Anywhere the string "worked" shows up in the listing below, copy the line it is in.

#####

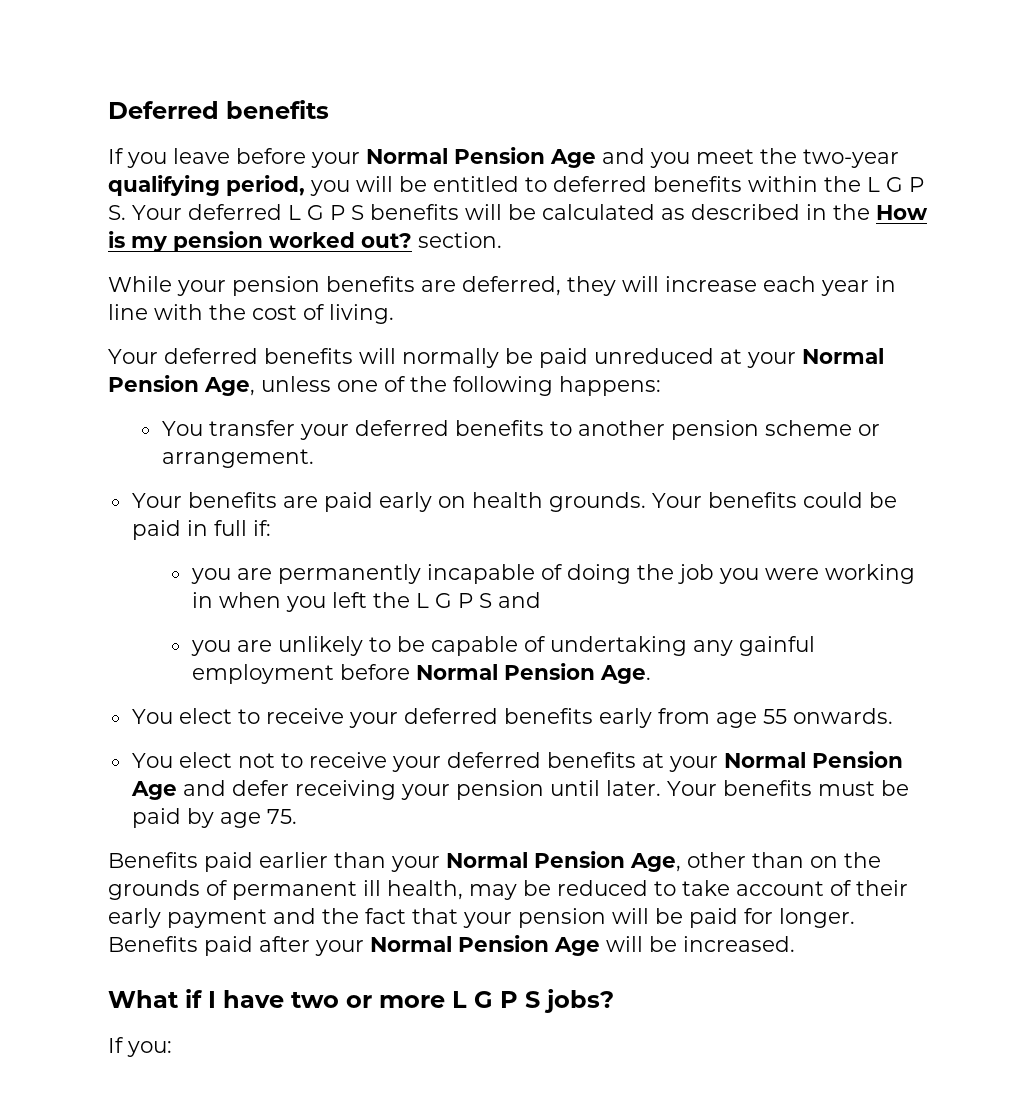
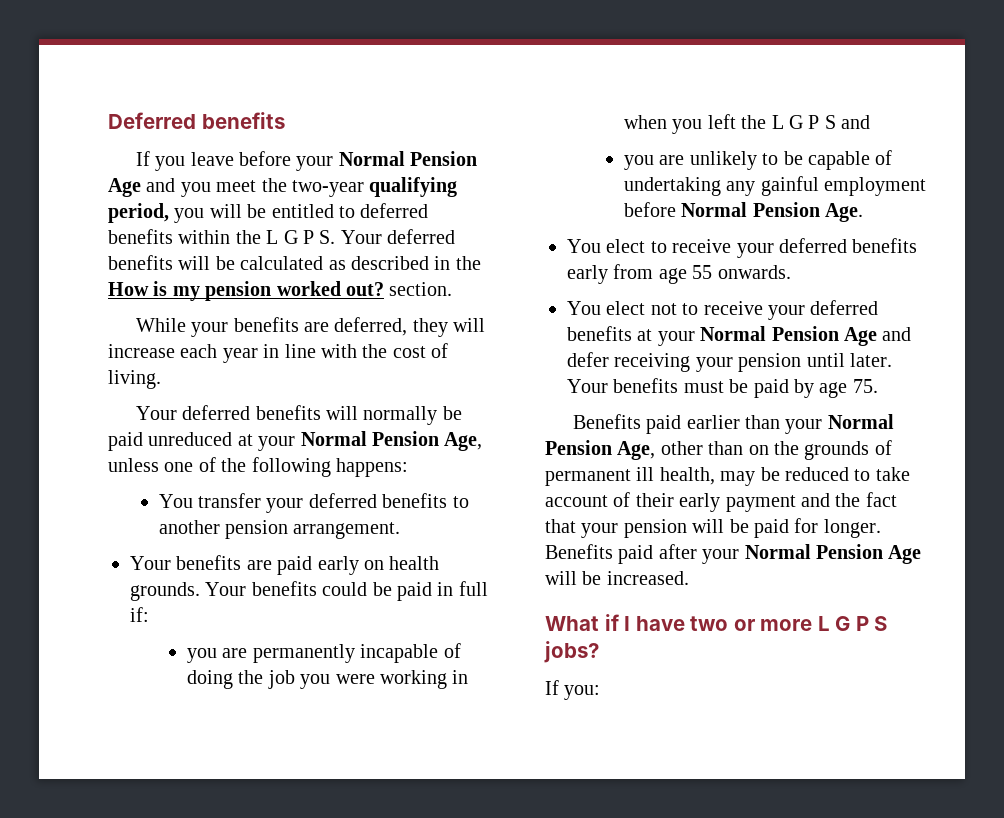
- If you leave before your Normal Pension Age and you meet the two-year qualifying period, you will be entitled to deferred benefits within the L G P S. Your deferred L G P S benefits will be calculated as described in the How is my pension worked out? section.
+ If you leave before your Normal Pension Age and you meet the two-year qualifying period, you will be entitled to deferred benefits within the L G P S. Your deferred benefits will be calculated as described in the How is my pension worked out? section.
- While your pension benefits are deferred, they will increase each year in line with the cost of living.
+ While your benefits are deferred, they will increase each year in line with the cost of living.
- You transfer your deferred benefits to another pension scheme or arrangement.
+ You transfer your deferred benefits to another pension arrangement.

#####

**Reply to the exercise**
- If you leave before your Normal Pension Age and you meet the two-year qualifying period, you will be entitled to deferred benefits within the L G P S. Your deferred L G P S benefits will be calculated as described in the How is my pension worked out? section.
+ If you leave before your Normal Pension Age and you meet the two-year qualifying period, you will be entitled to deferred benefits within the L G P S. Your deferred benefits will be calculated as described in the How is my pension worked out? section.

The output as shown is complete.